The concept of “anchoring” is as applicable in mediations as in any other negotiation setting. The first demand and counter-offer are critically important in that they are capable of communicating either hopelessness or glimmers of hope to the opposing party. An ineffective demand or counter that fails to achieve a client’s objectives, ones that are well below (if you are the defendant) or well above (if you are the plaintiff) what a client’s final position will ultimately be, and a party knows will be totally unacceptable to the other side, is not necessarily a productive negotiation strategy.
The first demand and counter should be based upon a reasoned evaluation of a client’s risks and invites the further discussions necessary to reach the client’s ultimate objectives. It may not be effective to initially demand well in excess of what the client can realistically expect to achieve even if a “home run” is hit at the time of trail.
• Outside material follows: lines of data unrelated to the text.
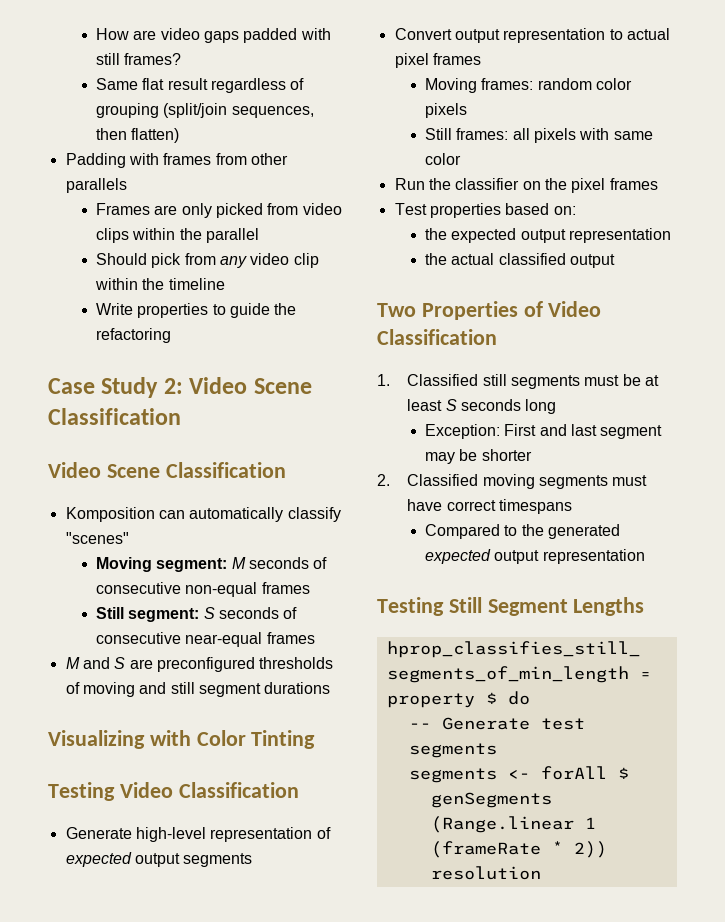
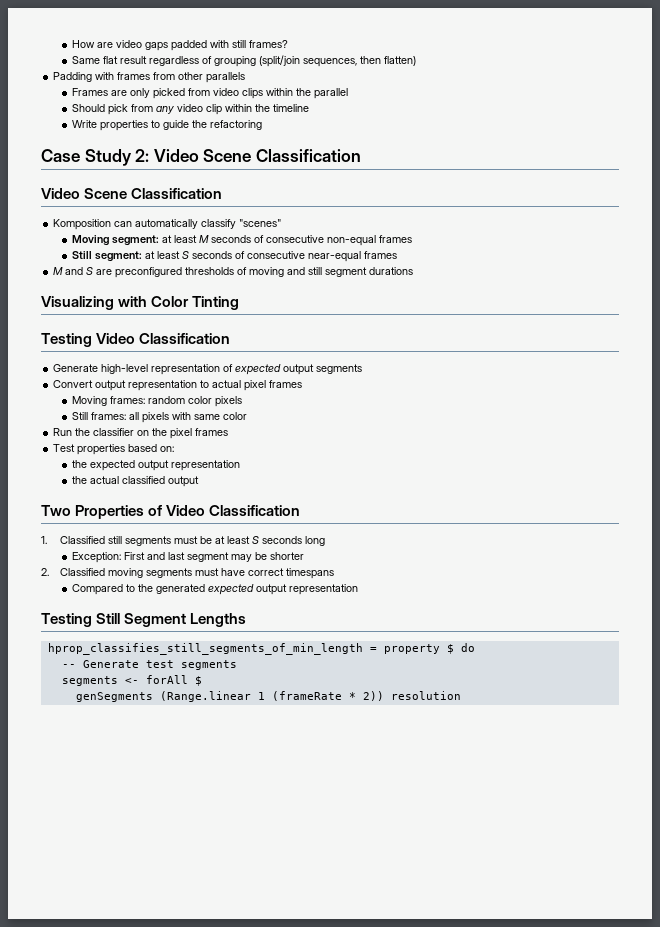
(228, 565) none -> [161,235,197,243] at least
(200, 615) none -> [144,251,180,259] at least

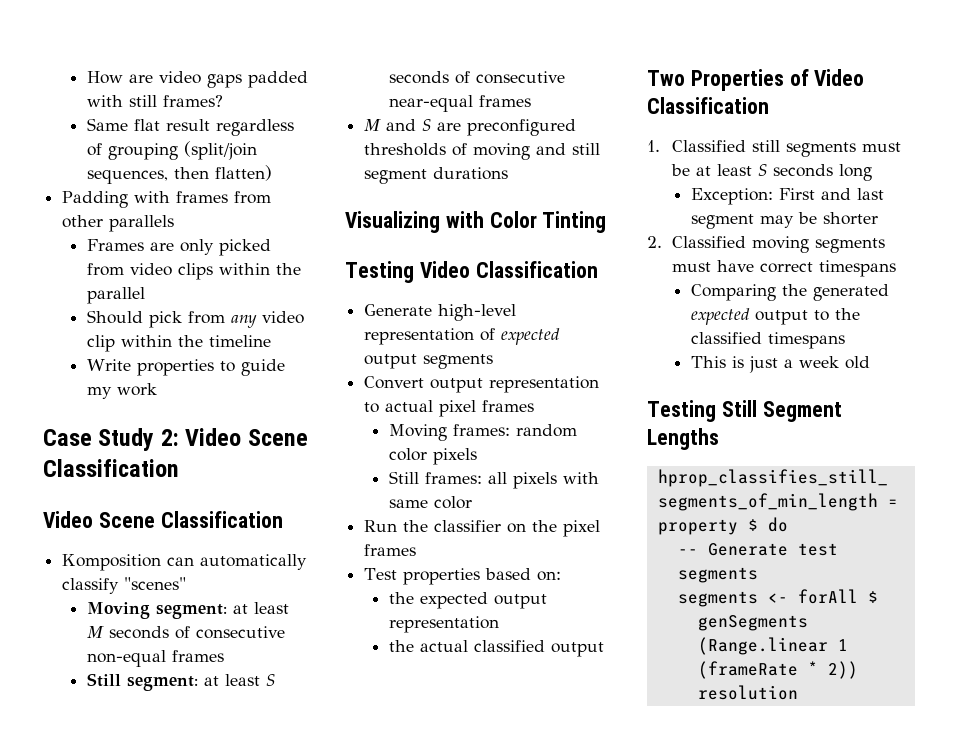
[191,120,262,130] the refactoring -> [87,383,158,399] my work
[71,584,135,595] Compared to -> [691,284,777,301] Comparing
[288,584,358,595] representation -> [814,308,861,321] [691,332,846,349] [691,356,871,373] to the classified timespans // This is just a week old

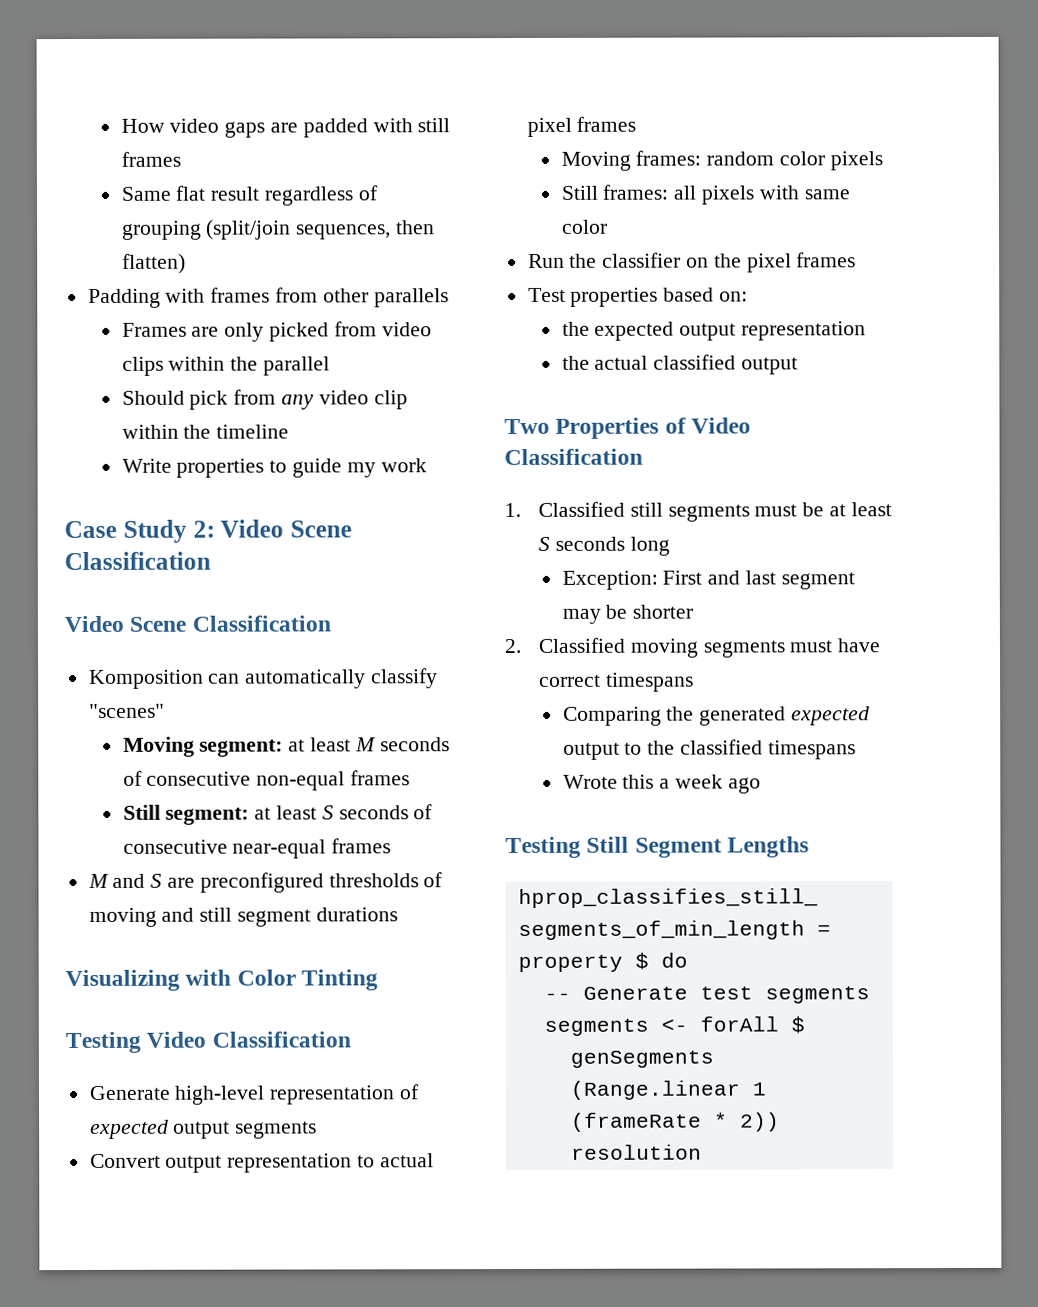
[129,74,154,83] are -> (165, 125) none
(243, 81) none -> [270,122,299,133] are
[163,95,224,107] frames? -> [120,151,181,167] frames
[691,356,779,373] This is just -> [562,774,655,789] Wrote this
[845,356,871,369] old -> [727,777,761,794] ago

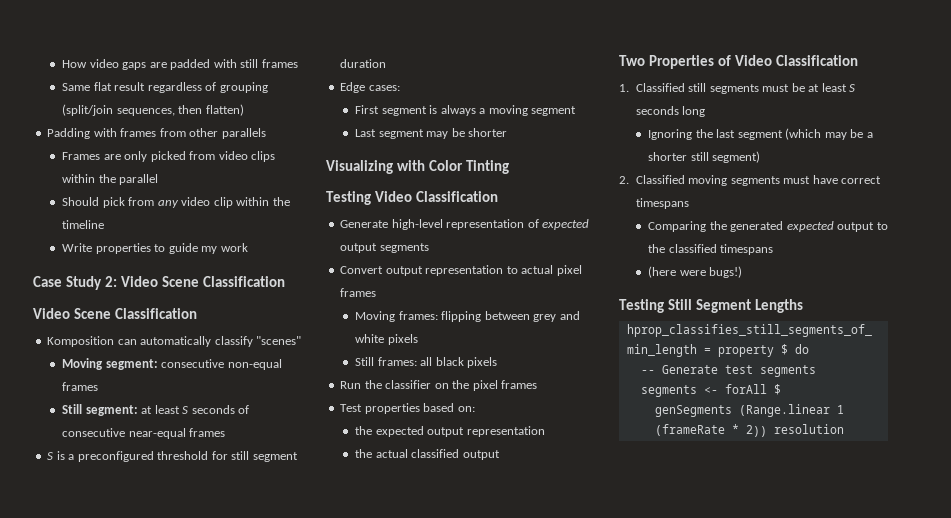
[288,737,450,752] [122,770,143,786] at least M seconds of -> (158, 364) none
[87,872,444,893] [88,907,398,927] M and S are preconfigured thresholds of moving and still segment durations -> [47,451,298,462] [340,59,387,68] [340,82,400,93] [355,105,577,116] [355,128,508,139] S is a preconfigured threshold for still segment duration // Edge cases: // First segment is always a moving segment // Last segment may be shorter
[706,151,826,166] random color -> [441,311,580,322] [355,334,385,343] flipping between grey and white
[701,185,850,205] [561,219,608,234] pixels with same color -> [435,357,498,368] black pixels
[561,570,741,590] Exception: First and -> [648,129,713,140] Ignoring the
[561,604,694,624] may be shorter -> [785,128,873,140] [648,151,761,163] (which may be a shorter still segment)
[562,774,761,794] Wrote this a week ago -> [648,266,743,278] (here were bugs!)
The opening demand and counter are critical first steps on the road to the ultimate goal: a mutually satisfactory resolution. Moreover, if the ultimate goal sought will require creativity, consider imbedding a kernel of creativity in the opening position. If the sole purpose of a party’s negotiating strategy is to simply demonstrate or telegraph a party’s “power” or how “tough” or “disdainful” it is, or is otherwise unrelated to the ultimate objective, one could argue such a strategy has absolutely no strategic or practical value. If a party cannot support the reasons, interests and principles upon which its offers and counter offers are based to the mediator, it will be very difficult for the mediator to explain and explore the rationale with the opposing party.
While the mediator may be very good, the mediator is not a miracle worker.